Okay, let’s do it. We start by using the feature image from the previous post.

This is our input for image to video, and I asked ChatGPT to generate a long text description at our prompt:
In a cozy modern studio adorned with lush plants and colorful artwork, a cheerful animated bear with a warm smile and a bright yellow scarf dances joyfully against a stunning sunset skyline. The large windows frame the vibrant oranges and pinks of the setting sun, casting a warm glow across the room. As upbeat music fills the air, the bear captivates the scene with its lively movements, spinning and hopping to the rhythm. Its expressive face reflects pure delight, while its paws sway gracefully, tapping along to the catchy beat. As the dance reaches a crescendo, the bear gives a playful wave, radiating happiness and leaving a lasting impression of joy in this vibrant setting.
Here is our first image to video output:
Well, it doesn’t look right. Let me use the original prompt to try again:
Bear dancing inside the studio
Hey, it looks nature and better in a shorter prompt!
The Chain-of-Thought on Image to Video Processing
At this point, let’s analyze how the model processes the image to video generation logically. The CogVideoX author suggested using long text description as the prompt. We did it, but it did not provide our desired outcome. And the shorted prompt just did it on point. Okay, we have discovered something here.
The longer text extended the prompt with unnecessary information.
The prompt should focus on two things: the object in the image and the action of the object. Then the longer prompt should only extend the object and the action. Let’s take another example, below is a photo of me taken in Himeji Castle.

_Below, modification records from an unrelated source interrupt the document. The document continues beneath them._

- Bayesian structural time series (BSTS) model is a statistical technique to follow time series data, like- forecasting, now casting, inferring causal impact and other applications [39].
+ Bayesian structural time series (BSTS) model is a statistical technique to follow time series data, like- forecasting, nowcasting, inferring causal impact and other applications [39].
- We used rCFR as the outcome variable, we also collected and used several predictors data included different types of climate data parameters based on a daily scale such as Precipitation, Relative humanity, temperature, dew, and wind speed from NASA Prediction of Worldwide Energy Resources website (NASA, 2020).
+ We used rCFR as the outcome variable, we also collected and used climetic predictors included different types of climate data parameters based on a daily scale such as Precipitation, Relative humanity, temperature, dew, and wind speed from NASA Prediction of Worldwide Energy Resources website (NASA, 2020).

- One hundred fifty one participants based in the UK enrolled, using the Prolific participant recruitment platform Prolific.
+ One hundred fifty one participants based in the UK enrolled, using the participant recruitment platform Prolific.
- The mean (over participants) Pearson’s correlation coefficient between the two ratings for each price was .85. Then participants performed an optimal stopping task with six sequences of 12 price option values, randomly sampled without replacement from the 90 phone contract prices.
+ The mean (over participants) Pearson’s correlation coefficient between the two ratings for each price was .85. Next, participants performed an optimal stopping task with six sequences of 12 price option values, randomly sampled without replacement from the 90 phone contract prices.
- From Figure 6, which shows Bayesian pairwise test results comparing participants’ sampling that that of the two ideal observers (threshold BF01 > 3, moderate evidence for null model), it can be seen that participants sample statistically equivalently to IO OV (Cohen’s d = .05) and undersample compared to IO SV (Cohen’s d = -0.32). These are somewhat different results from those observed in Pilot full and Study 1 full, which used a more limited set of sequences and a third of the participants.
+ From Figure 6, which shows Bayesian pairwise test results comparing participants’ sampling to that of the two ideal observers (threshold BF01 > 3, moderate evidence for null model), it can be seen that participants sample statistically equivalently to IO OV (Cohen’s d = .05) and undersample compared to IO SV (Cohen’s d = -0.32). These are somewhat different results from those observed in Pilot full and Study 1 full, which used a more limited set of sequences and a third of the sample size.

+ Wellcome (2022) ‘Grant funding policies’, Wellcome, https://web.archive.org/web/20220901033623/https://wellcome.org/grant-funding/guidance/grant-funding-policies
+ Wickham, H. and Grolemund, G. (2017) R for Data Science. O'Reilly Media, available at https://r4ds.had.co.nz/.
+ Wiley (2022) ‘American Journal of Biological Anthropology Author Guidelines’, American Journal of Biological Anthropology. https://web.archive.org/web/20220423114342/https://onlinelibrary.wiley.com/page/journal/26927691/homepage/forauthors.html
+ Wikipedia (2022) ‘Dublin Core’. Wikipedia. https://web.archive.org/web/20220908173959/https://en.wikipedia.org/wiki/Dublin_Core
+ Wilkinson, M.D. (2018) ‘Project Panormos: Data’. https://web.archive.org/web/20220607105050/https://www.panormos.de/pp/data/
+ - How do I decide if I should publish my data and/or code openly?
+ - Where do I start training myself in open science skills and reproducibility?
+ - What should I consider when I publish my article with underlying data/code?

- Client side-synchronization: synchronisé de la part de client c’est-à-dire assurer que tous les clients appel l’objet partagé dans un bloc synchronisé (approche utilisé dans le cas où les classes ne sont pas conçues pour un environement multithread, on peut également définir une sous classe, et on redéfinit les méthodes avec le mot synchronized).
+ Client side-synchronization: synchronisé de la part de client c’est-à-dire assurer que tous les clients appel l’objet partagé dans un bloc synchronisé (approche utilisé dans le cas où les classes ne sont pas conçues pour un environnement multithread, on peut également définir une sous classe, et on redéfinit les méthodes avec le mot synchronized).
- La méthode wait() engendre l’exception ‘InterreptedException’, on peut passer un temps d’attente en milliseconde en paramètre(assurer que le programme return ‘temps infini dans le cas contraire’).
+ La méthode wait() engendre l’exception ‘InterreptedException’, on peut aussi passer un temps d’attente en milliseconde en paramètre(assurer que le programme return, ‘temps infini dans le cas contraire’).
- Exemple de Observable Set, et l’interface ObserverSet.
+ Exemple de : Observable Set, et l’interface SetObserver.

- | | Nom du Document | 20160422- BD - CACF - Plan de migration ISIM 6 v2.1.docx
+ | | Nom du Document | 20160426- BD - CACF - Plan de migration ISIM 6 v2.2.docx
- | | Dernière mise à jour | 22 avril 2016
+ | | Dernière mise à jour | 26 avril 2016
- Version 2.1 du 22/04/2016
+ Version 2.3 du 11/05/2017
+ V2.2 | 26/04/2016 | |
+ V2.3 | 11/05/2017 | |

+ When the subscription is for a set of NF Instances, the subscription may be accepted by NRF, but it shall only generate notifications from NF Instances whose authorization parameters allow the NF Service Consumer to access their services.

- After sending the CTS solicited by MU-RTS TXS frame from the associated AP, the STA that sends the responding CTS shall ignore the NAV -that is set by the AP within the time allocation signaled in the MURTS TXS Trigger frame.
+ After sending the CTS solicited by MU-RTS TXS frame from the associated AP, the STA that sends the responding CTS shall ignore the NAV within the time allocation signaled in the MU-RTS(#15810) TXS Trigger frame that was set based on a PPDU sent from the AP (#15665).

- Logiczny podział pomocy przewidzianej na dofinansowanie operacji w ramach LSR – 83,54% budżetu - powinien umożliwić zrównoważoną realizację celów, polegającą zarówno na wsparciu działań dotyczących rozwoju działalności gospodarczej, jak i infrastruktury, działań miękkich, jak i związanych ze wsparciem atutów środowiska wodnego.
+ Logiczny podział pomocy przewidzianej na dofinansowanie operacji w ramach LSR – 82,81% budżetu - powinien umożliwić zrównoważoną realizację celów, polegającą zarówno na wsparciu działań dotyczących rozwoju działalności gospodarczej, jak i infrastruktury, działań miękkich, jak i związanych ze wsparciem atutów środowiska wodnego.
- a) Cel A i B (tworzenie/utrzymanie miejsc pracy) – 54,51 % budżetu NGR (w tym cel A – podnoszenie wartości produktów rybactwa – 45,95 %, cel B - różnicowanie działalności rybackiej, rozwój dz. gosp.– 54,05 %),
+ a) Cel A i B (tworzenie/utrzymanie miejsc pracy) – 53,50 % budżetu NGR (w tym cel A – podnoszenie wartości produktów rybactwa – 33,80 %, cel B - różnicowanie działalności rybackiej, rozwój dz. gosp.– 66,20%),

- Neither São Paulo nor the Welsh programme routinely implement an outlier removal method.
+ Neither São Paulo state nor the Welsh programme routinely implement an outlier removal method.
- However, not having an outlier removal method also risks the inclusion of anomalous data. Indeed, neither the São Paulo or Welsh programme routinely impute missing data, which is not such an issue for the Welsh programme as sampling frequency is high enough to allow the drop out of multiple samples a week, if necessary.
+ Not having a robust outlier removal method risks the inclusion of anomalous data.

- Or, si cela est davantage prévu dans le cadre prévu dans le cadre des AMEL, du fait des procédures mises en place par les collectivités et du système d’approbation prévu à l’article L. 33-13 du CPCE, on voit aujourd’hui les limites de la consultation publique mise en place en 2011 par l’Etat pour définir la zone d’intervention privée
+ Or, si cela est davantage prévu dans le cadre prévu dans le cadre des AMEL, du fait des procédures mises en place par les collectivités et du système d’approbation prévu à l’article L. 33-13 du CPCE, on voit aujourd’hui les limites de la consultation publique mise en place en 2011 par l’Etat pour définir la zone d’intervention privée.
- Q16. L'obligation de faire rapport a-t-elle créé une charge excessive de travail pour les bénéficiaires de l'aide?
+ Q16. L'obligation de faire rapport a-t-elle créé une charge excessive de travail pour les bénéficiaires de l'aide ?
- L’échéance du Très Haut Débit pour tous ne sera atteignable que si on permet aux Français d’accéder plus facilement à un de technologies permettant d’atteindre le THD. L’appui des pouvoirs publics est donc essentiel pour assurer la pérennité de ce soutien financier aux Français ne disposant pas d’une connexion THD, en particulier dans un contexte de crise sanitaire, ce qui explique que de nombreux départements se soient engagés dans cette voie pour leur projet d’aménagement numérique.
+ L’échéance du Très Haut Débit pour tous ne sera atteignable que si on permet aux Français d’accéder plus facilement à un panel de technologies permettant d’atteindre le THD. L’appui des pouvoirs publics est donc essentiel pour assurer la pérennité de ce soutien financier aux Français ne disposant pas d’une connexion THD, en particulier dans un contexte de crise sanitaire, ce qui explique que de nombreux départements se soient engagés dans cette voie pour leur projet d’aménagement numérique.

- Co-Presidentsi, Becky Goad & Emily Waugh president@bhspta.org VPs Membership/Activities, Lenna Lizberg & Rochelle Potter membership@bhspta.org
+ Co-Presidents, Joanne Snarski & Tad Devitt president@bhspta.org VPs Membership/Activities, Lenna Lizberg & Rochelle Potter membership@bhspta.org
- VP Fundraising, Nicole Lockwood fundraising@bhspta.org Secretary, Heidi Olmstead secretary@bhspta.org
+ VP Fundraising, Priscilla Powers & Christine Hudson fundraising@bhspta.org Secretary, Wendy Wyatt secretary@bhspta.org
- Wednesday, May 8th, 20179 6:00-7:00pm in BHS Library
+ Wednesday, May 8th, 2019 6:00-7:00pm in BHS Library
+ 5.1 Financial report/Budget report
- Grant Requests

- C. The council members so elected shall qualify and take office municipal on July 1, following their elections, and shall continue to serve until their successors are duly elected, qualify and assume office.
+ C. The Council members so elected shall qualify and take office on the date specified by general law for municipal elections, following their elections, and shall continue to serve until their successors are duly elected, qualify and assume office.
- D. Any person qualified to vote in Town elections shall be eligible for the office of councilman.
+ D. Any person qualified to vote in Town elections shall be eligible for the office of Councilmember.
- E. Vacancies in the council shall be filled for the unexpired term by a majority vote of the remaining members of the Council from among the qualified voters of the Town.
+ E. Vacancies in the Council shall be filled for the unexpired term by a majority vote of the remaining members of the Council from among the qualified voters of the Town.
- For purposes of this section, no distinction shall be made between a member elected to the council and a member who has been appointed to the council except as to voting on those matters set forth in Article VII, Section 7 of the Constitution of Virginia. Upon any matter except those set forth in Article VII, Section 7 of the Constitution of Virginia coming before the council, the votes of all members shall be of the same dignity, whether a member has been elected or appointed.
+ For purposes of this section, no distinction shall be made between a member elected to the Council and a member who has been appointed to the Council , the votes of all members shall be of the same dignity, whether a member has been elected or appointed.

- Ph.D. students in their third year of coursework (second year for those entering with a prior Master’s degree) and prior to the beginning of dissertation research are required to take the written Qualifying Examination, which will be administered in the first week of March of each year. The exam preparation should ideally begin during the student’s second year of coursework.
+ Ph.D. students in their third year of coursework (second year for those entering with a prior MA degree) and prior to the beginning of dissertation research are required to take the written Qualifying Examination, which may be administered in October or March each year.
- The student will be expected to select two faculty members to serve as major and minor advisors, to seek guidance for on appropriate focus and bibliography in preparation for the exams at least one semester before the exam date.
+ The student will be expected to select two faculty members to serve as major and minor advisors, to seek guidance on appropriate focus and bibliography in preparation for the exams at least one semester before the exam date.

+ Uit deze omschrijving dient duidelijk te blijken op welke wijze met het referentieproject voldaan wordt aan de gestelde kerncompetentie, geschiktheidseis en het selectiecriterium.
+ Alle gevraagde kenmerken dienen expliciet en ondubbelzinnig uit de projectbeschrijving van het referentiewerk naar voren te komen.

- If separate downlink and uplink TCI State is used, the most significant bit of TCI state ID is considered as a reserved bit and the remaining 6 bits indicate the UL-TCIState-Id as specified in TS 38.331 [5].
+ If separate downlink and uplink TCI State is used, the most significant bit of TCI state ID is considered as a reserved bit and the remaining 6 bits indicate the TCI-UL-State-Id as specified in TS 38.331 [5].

I ask ChatGPT to extend the prompt, “Man walks slowly along the corridor” and it becomes:
The man walks slowly, his hands in his pockets, reflecting on the history of the place, with a serene expression that invites viewers to share in his contemplation.
And we got:
It looks good for creating the moving action and background shifting. But I was just faceshifted into another person, likes a X-men mutant power. We may assume that the CogVideoX model was trained highly on western data.
So this time we use a public figure as an example, Elon Musk:

And our prompt that focuses on the object and the action is:
After a successful announcement, the character throws his arms up in a victorious pose, releasing a spectacular burst of flames that shoot into the air, igniting the excitement of the crowd.
The generated video looks smooth and does not have dramatic change in the face of the object.
Conclusion: Tips for Better Image-to-Video Outputs
Based on our experiments, we come up the following tips for generating better image to video outputs:
- Focus on Object and Action: ensures the model understand the primary elements to animate effectively
- Provide Detailed Description: guides the model with descriptions that enrich the primary elements
- Avoid Unnecessary Information: skips details like camera angles and background elements that can confuse the model.
- Use Recognizable Objects for Clarity: familiar items / public figures help the model understand and create relevant outputs
- Iterate and Adjust: just like our machine learning journey, try-and-tune is always the thing we do for getting better results
By applying these tips, you can enhance the quality of your image to video outputs. Don’t hesitate to experiment with different prompts and approaches. Give it a try and see how your ideas come to life!